Después del cierre, deambulan en esta disonante postal en la que se han convertido las calles de los pueblos de esta isla, con cientos de personas que caminan agotadas delante de las tabernas donde cenan los turistas.
El campo de refugiados de Kara Tepe.
Desde entonces las llegadas han aumentado. Los refugiados aprovechan antes de que empeore el tiempo durante el otoño y a pesar de que las condiciones del mar ya hacen más arriesgada la travesía.
“La semana pasada llegamos a tener 50 lanchas en un día”, confirma Kempson por teléfono tres semanas después de nuestro encuentro en Lesbos. Está algo aliviado ya que gracias a la aportación de algunas ONG han creado un puesto de asistencia médica en la playa de Eftalou y hay más buses para evitar que los refugiados tengan que hacer andando el camino hasta Mitilene.
La esperanza es que, ante el aumento de llegadas que se prevé para el mes de octubre, la situación no vuelva a estallar en la isla donde se registraron ataques racistas y amenazas contra los refugiados. Hubo también agresiones contra los voluntarios que han desafiado todo tipo de dificultades para seguir haciendo su labor.

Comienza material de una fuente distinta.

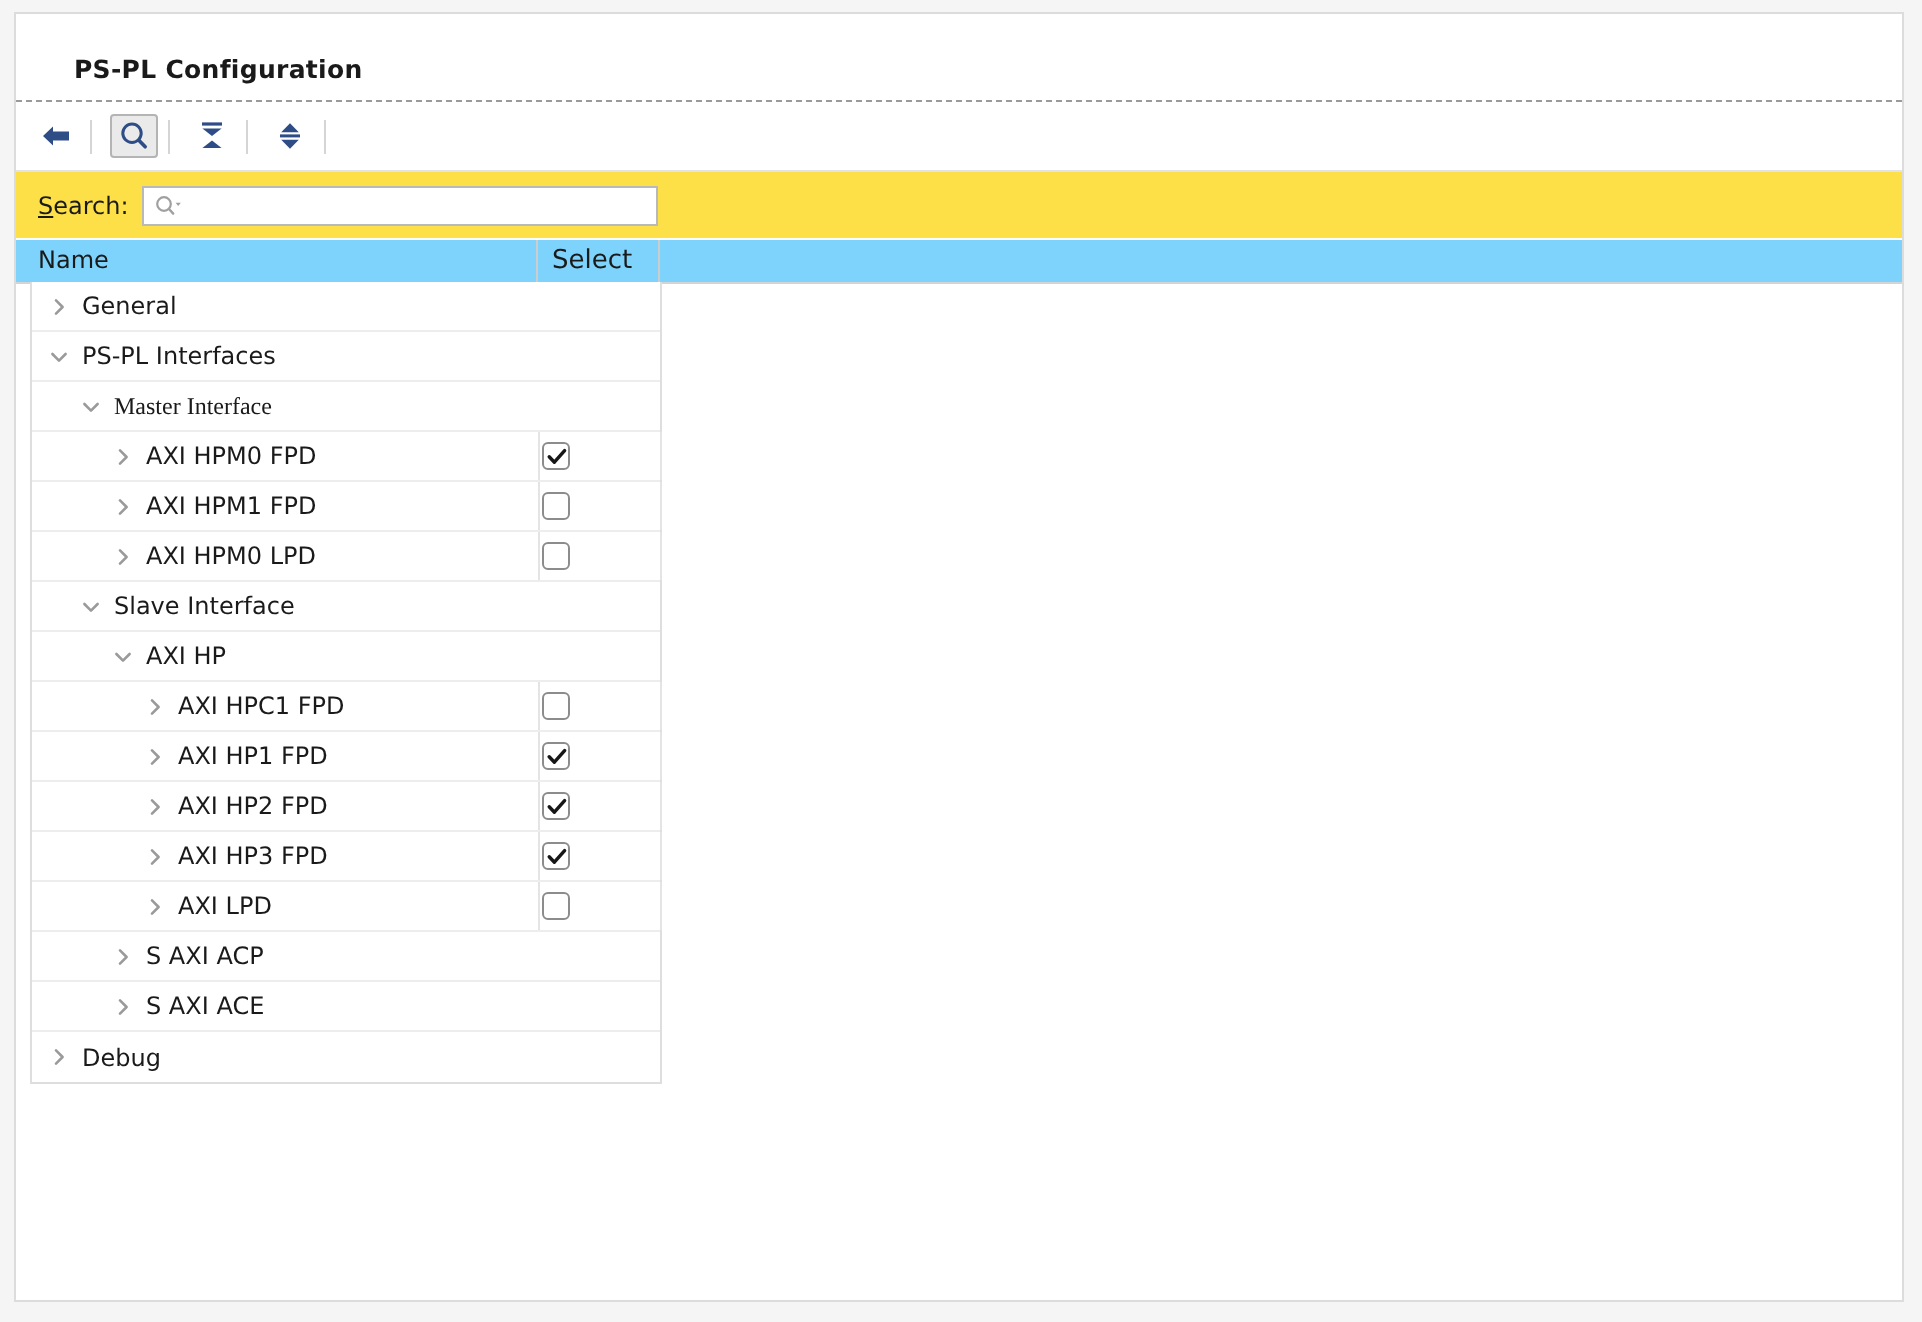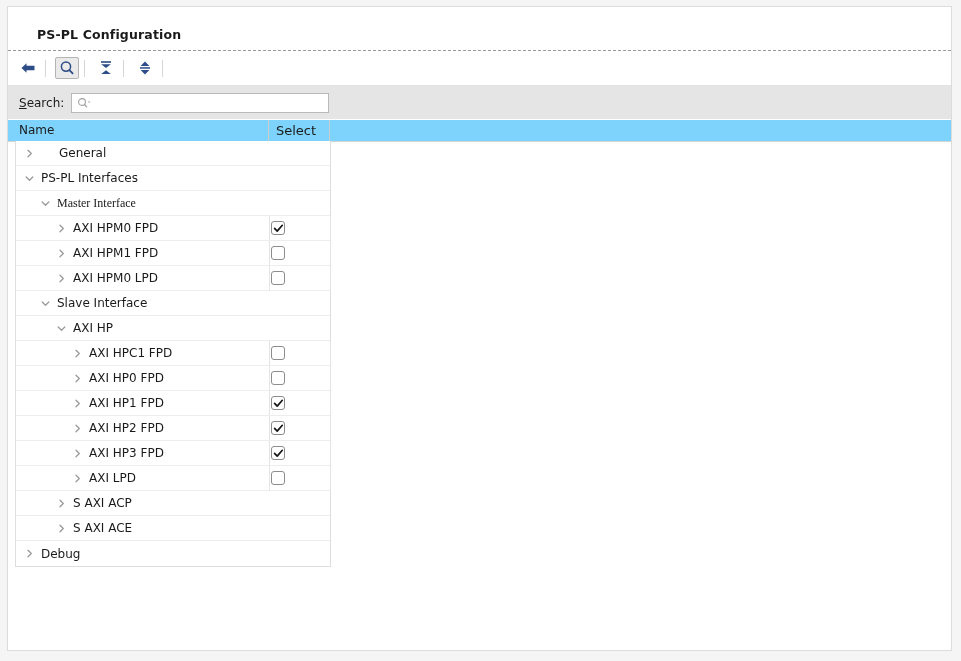--- a/index.html
+++ b/index.html
@@ -102,7 +102,7 @@
     top: 79px;
     width: 100%;
     height: 33px;
-    background: #e5e5e5;
+    background: #fde047;
     display: flex;
     align-items: center;
   }

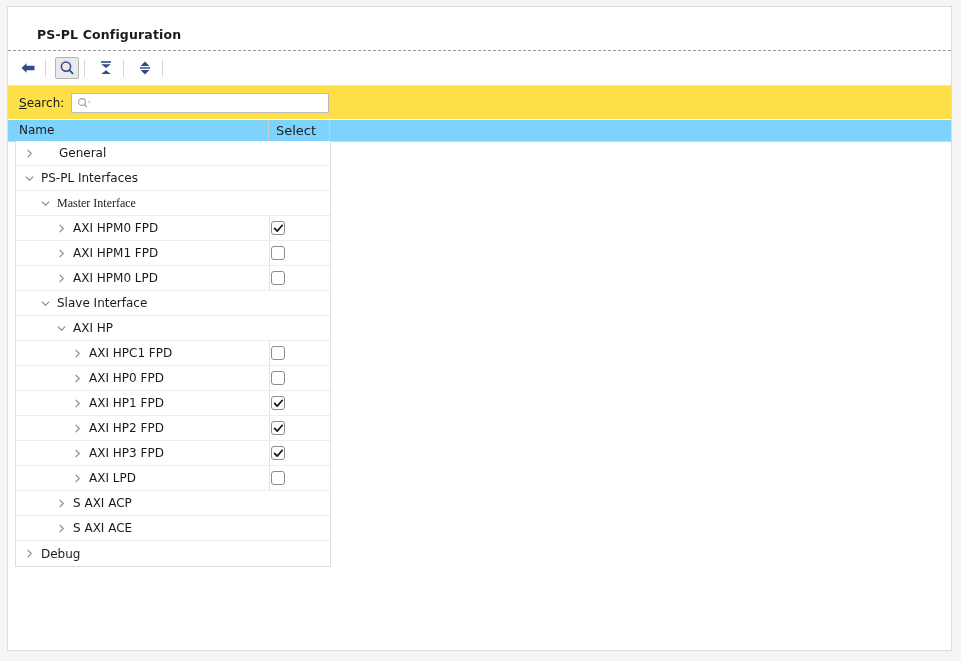--- a/index.html
+++ b/index.html
@@ -333,7 +333,7 @@
               <path d="M4 2.2 L7.3 5.5 L4 8.8" fill="none" stroke="#9a9a9a" stroke-width="1.3" stroke-linecap="round" stroke-linejoin="round"></path>
             </svg>
           </span>
-          <span class="tw-label" style="left: 43px;">General</span>
+          <span class="tw-label" style="left: 25px;">General</span>
         </div>
         <div class="tree-row">
           <span class="tw-arrow" style="left: 7px;">

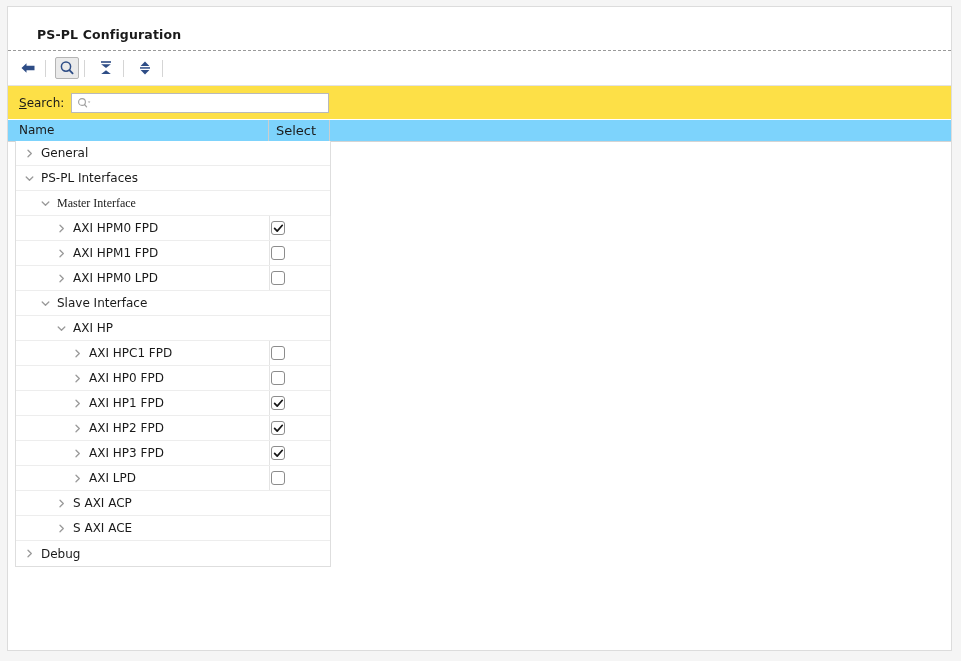--- a/index.html
+++ b/index.html
@@ -421,17 +421,6 @@
               <path d="M4 2.2 L7.3 5.5 L4 8.8" fill="none" stroke="#9a9a9a" stroke-width="1.3" stroke-linecap="round" stroke-linejoin="round"></path>
             </svg>
           </span>
-          <span class="tw-label" style="left: 73px;">AXI HP0 FPD</span>
-          <span class="tw-colsep"></span>
-          <span class="tw-colsep2"></span>
-          <span class="tw-check"></span>
-        </div>
-        <div class="tree-row">
-          <span class="tw-arrow" style="left: 55px;">
-            <svg width="11" height="11" viewBox="0 0 11 11">
-              <path d="M4 2.2 L7.3 5.5 L4 8.8" fill="none" stroke="#9a9a9a" stroke-width="1.3" stroke-linecap="round" stroke-linejoin="round"></path>
-            </svg>
-          </span>
           <span class="tw-label" style="left: 73px; text-align: center;">AXI HP1 FPD</span>
           <span class="tw-colsep"></span>
           <span class="tw-colsep2"></span>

Saben que su ayuda es sólo un pequeño alivio pero son conscientes de que es un alivio necesario.
“Es una situación que no deberían gestionar personas comunes”, dice Kempson. Y enseguida añade: “Si no les hubiésemos ayudado, muchos no estarían aquí. Hemos salvado a mucha gente y de eso se trata. Las pequeñas gotas hacen un gran océano, créeme. Alguien tenía que hacer algo”.